Respire: Piano Concerto No. 2
world premiere, LA Phil commission with principal support from Eve Steele Gelles & Peter Gelles, and Bernard Friedman, with generous additional support from Valerie Dillon & Daniel R. Lewis
At-A-Glance
Composed: 2025
Length: c. 25 minutes
About this Piece
Respire: Piano Concerto No. 2 is structured as a typical three-movement concerto, a form I can’t seem to shake; my earlier concerto A line can go anywhere follows the same trajectory. And like that piece, while certain conventional expectations are met, there are many departures from the well-known roles that define the interplay of soloist and ensemble. The piano is more often than not complementary and supportive, gathering and depositing layers of sediment in the orchestra through dynamic motion and resonance, and also eroding them away. The wave- and breath-like gestures, especially in the first two movements, extend across many limbs and networks of branches, which together form an organism with multiple simultaneous layers that ultimately breathe as one.

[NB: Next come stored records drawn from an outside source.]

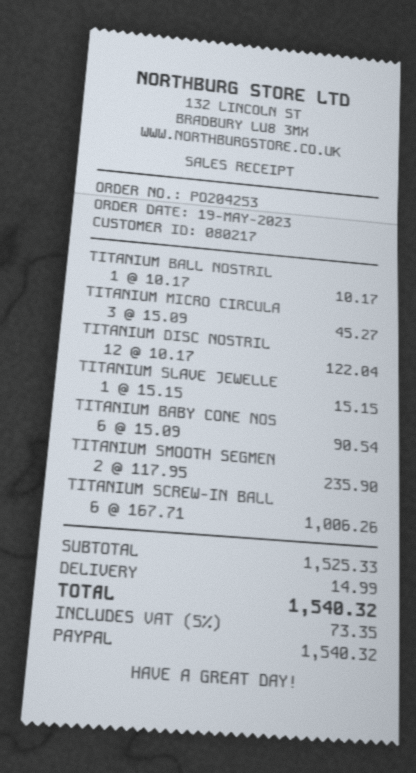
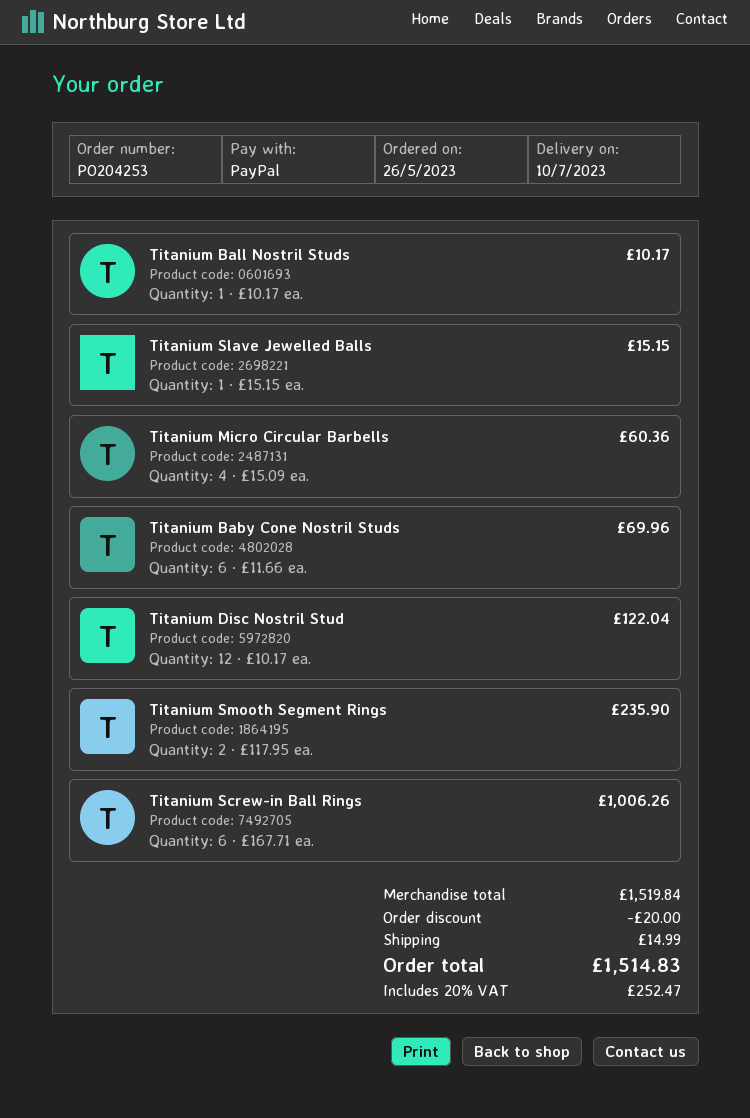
order date: 2023-05-19 -> 2023-05-26
TITANIUM MICRO CIRCULA: 3 x 15.09 = 45.27 -> 4 x 15.09 = 60.36
TITANIUM BABY CONE NOS: 6 x 15.09 = 90.54 -> 6 x 11.66 = 69.96
subtotal: 1525.33 -> 1519.84
discount: none -> 20.00
tax: 5% = 73.35 -> 20% = 252.47
total: 1540.32 -> 1514.83

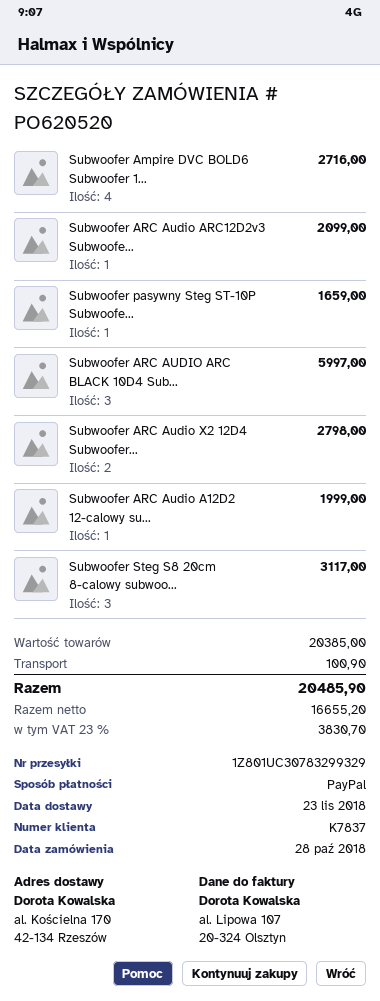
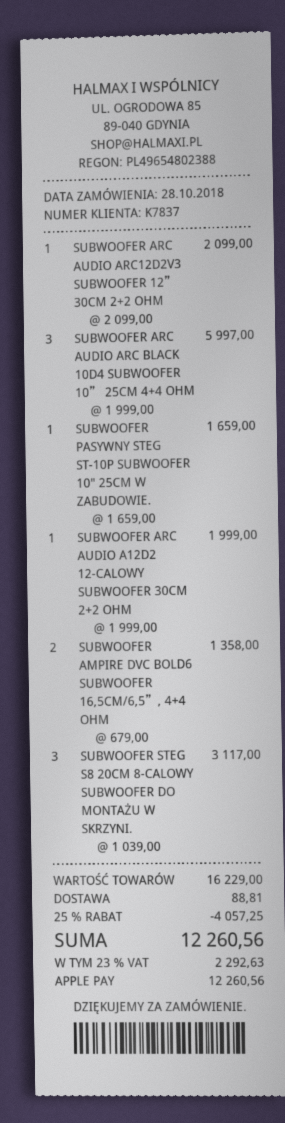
payment method: PayPal -> Apple Pay
Subwoofer Ampire DVC BOLD6 Subwoofer 1...: 4 for 2716.00 -> 2 for 1358.00
Subwoofer ARC Audio X2 12D4 Subwoofer...: 2 for 2798.00 -> none
subtotal: 20385.00 -> 16229.00
discount: none -> 25% = 4057.25
shipping: 100.90 -> 88.81
tax: 23% = 3830.70 -> 23% = 2292.63
total: 20485.90 -> 12260.56

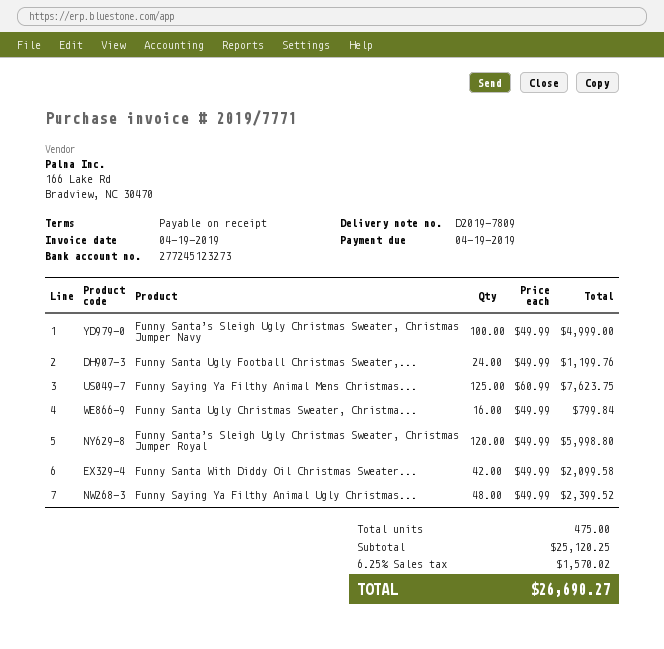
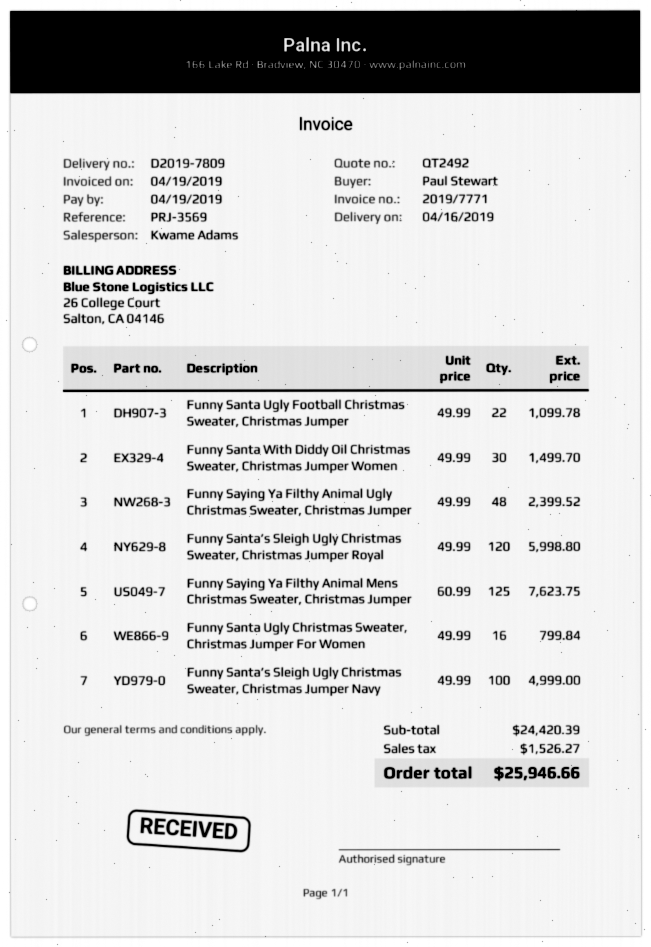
Funny Santa Ugly Football Christmas Sweater,...: 24 x 49.99 = 1199.76 -> 22 x 49.99 = 1099.78
Funny Santa With Diddy Oil Christmas Sweater...: 42 x 49.99 = 2099.58 -> 30 x 49.99 = 1499.70
subtotal: 25120.25 -> 24420.39
tax: 1570.02 -> 1526.27
total: 26690.27 -> 25946.66

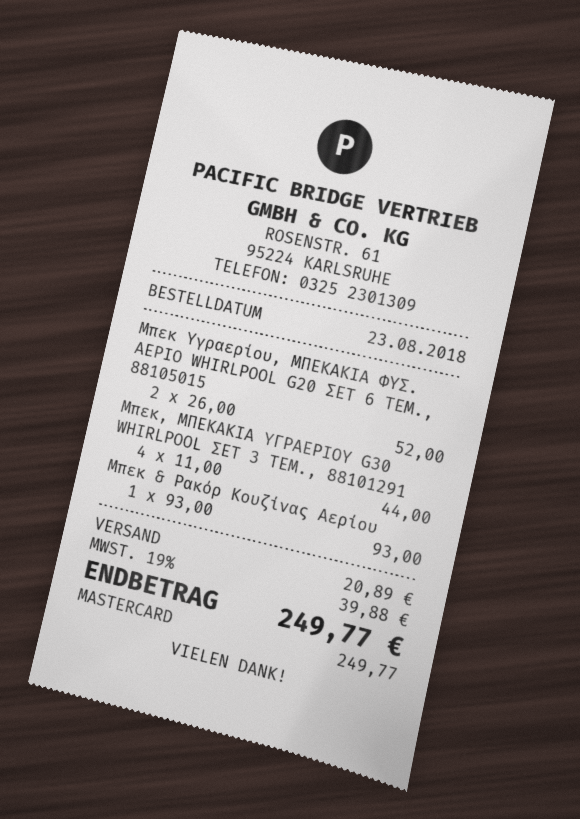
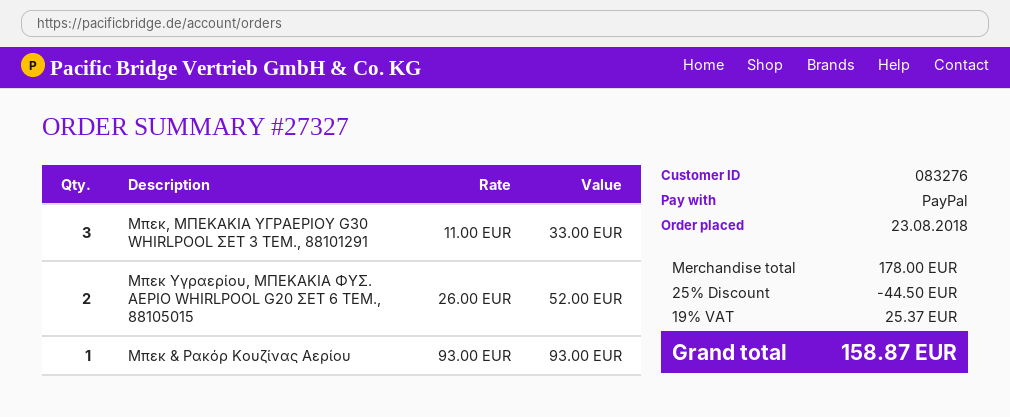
payment method: Mastercard -> PayPal
Μπεκ, ΜΠΕΚΑΚΙΑ ΥΓΡΑΕΡΙΟΥ G30 WHIRLPOOL ΣΕΤ 3 ΤΕΜ., 88101291: 4 x 11.00 = 44.00 -> 3 x 11.00 = 33.00
discount: none -> 25% = 44.50
shipping: 20.89 -> none
tax: 19% = 39.88 -> 19% = 25.37
total: 249.77 -> 158.87

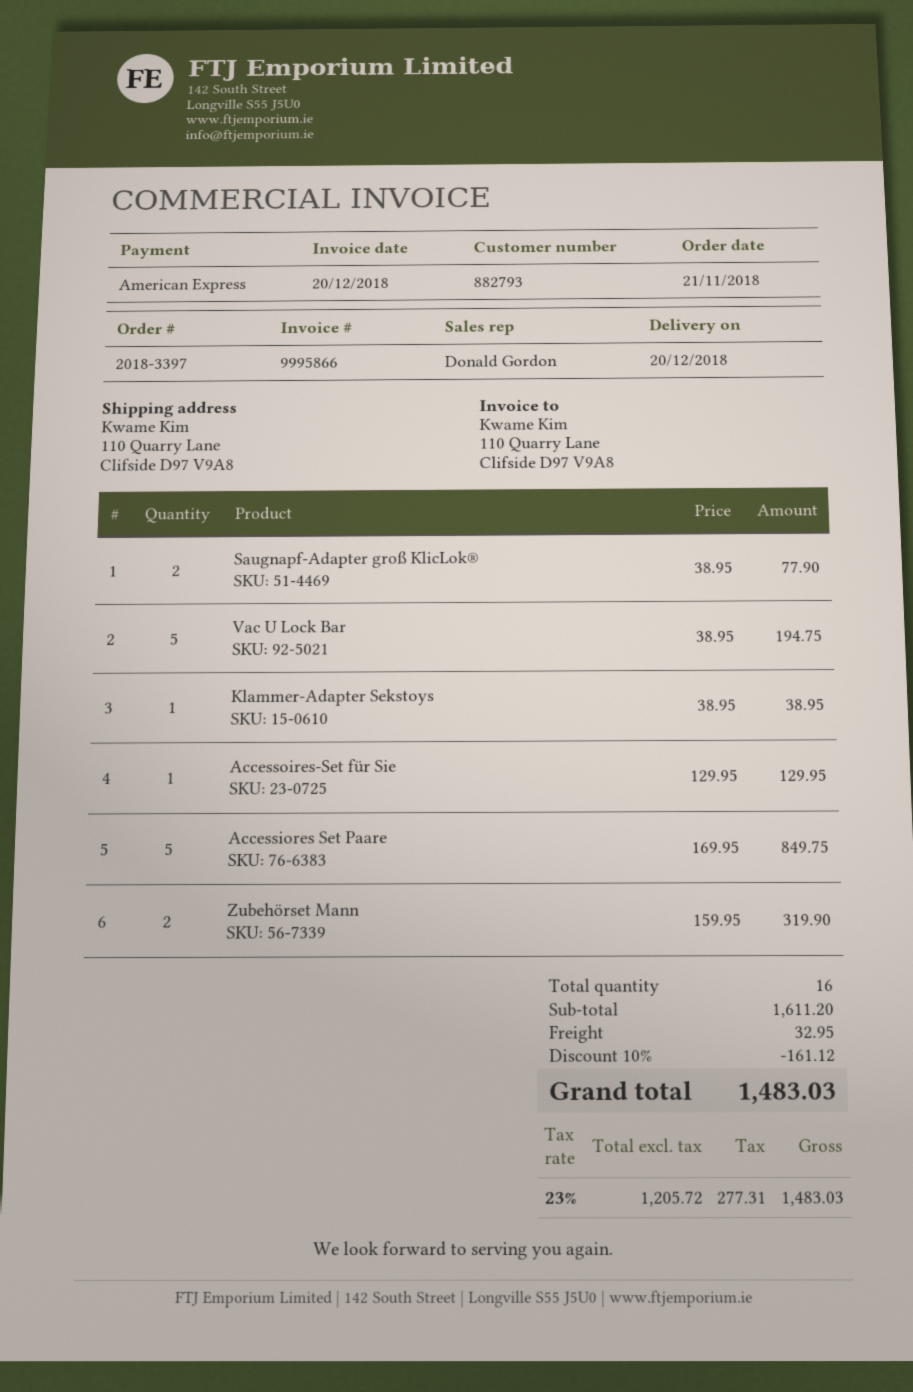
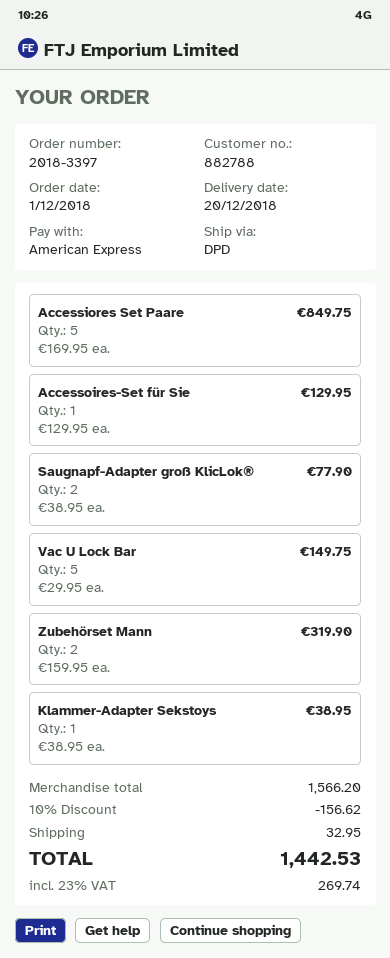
order date: 2018-11-21 -> 2018-12-01
customer number: 882793 -> 882788
Vac U Lock Bar: 5 x 38.95 = 194.75 -> 5 x 29.95 = 149.75
subtotal: 1611.20 -> 1566.20
discount: 10% = 161.12 -> 10% = 156.62
tax: 23% = 277.31 -> 23% = 269.74
total: 1483.03 -> 1442.53

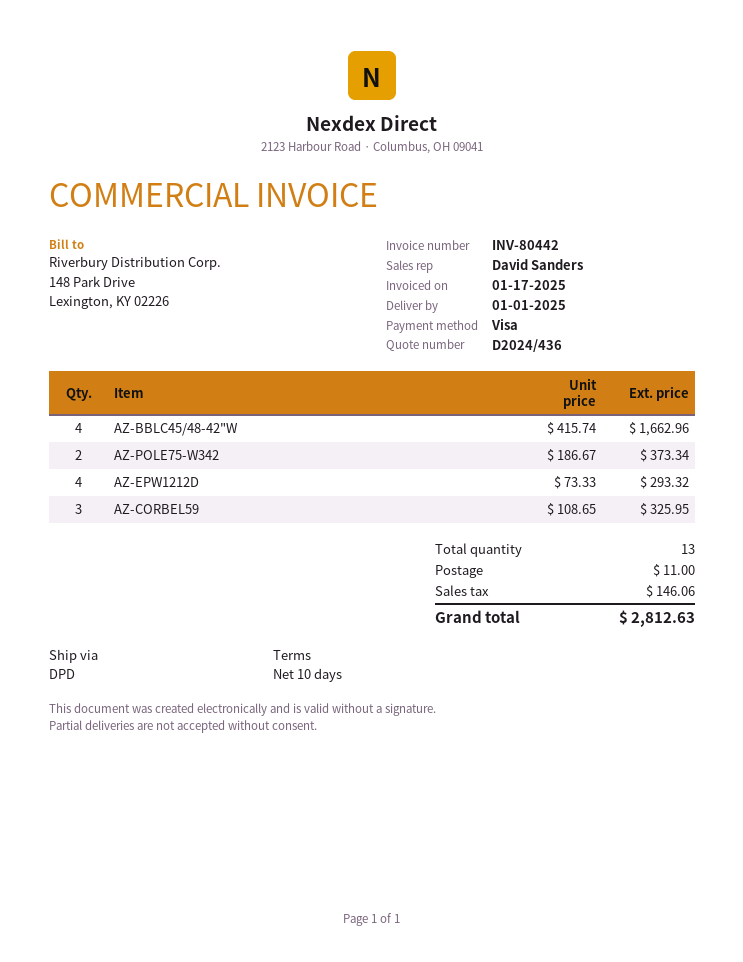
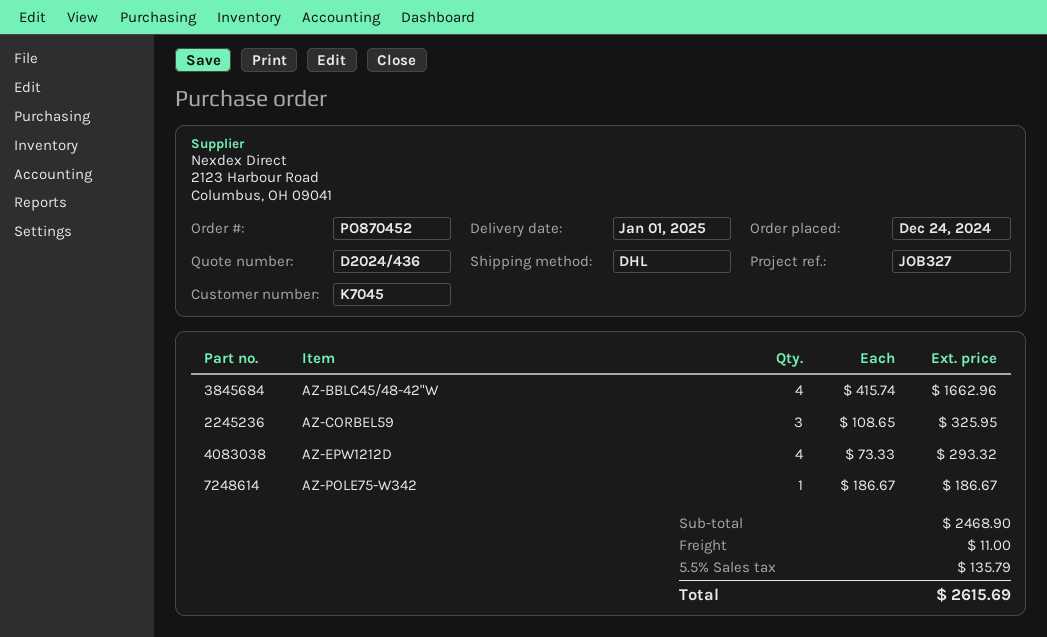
shipping method: DPD -> DHL
AZ-POLE75-W342: 2 x 186.67 = 373.34 -> 1 x 186.67 = 186.67
tax: 146.06 -> 135.79
total: 2812.63 -> 2615.69

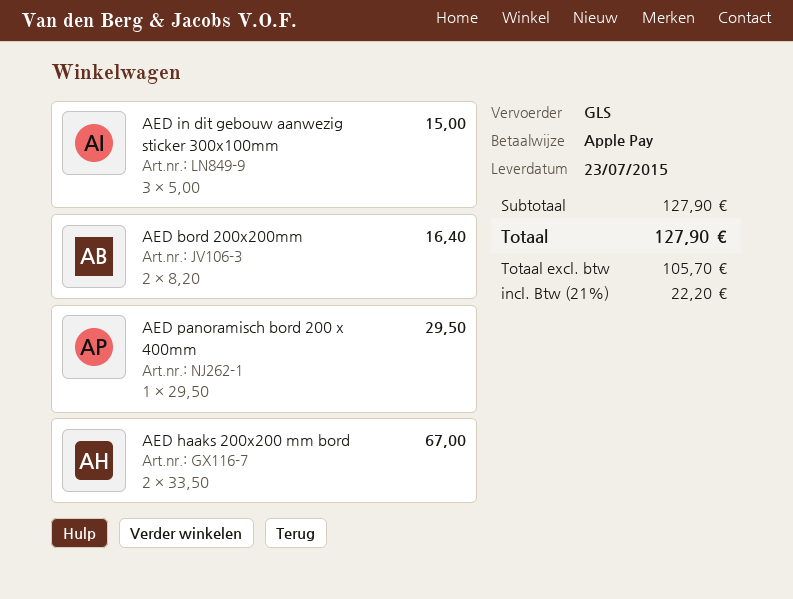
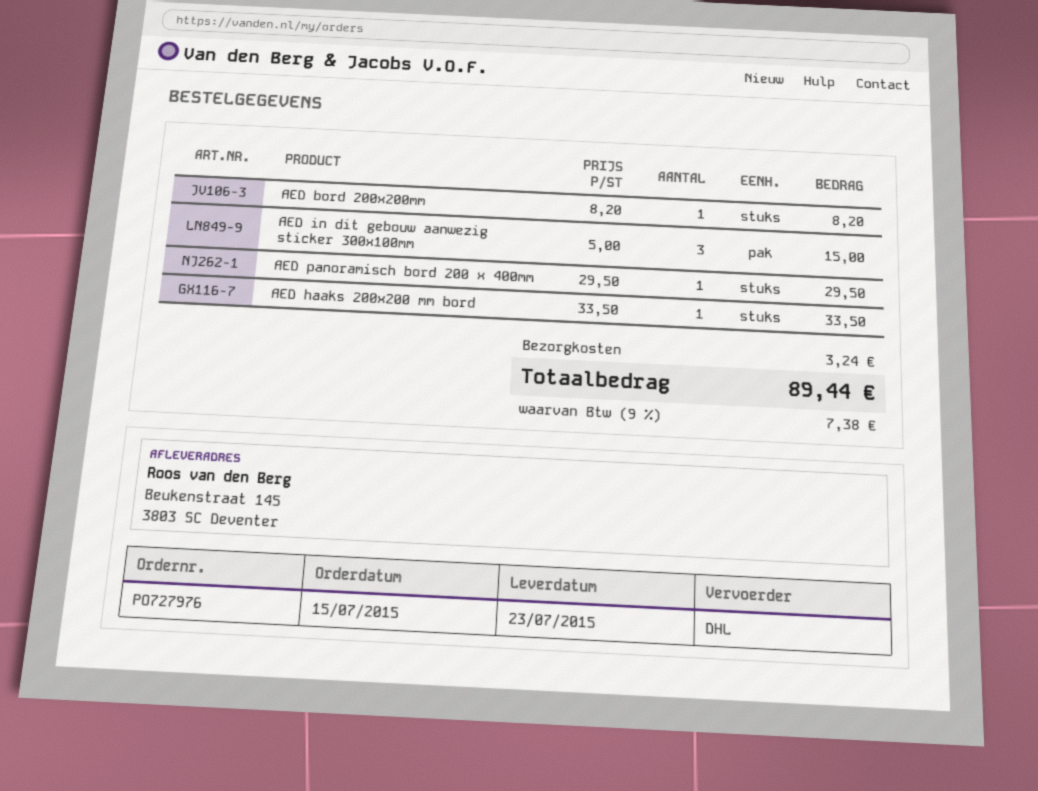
shipping method: GLS -> DHL
AED bord 200x200mm: 2 x 8.20 = 16.40 -> 1 x 8.20 = 8.20
AED haaks 200x200 mm bord: 2 x 33.50 = 67.00 -> 1 x 33.50 = 33.50
shipping: none -> 3.24
tax: 21% = 22.20 -> 9% = 7.38
total: 127.90 -> 89.44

The piece is also a study of breath in multiple forms. In the opening “arboreal waves,” gestures and timings of breath on a human scale are conflated with the image of trees and respiration at both the cellular and macro level, from the components of an individual tree to its large-scale surroundings. Waves build up from gently lulling ripples to stormy cascades. An interlude features the solo piano in conversation with other shadow instruments, most notably a keyboard that gives the illusion of an expanded meta-instrument through special micro-tunings.
A sighing motive becomes the main point of departure in the second movement (“time-weathered”) as it drifts from resignation toward outright lament. Later, the mysterious opening strains of Chopin’s otherworldly Prelude in A Minor emerge, in Alfred Cortot’s earliest recording from exactly a century ago (1926). Ever the magician, Cortot performs several sleights of hand: Singing right-hand melodies actually sustain (he delivers on the promise of “vibrato” that his edition of the score calls for), and he creates a single, unbroken continuous thread, even with primitive recording technology. Hovering atop and between the notes of the recording are my microtonal embellishments and echoes of the opening horn call. As early as 1852, Johanna Kinkel, the politically and musically radical pianist, composer, and theorist, made calls to “emancipate the quarter tone” in Chopin’s music, hearing in its ultra-chromatic, wandering harmonies a desire to push beyond the confines of standard tuning. I take that spirit to heart.
A sudden gust blows unannounced into the finale (“third wind”), and its proverbial second wind is one of constant breathlessness. The same wavelike gestures from the opening movement, once breezy and elegant, are transformed into quick surges and bursts of energy, and phrases become irregular, choppy, and turbulent, pausing only for relief in the middle before being blown off course once again.
Respire is also a celebration of an extraordinary artist and human being who has greatly enriched the contemporary music landscape through her adventurous advocacy. Indeed, contemporary pianism in Los Angeles is synonymous with Gloria Cheng and her indefatigable spirit. I’m so grateful to her for asking me to write this work—commissioned in her honor by Eve Steele, Peter Gelles, and Bernard Friedman, and with the generosity of my friends Valerie Dillon and Daniel Lewis—and I dedicate it to her with affection and admiration.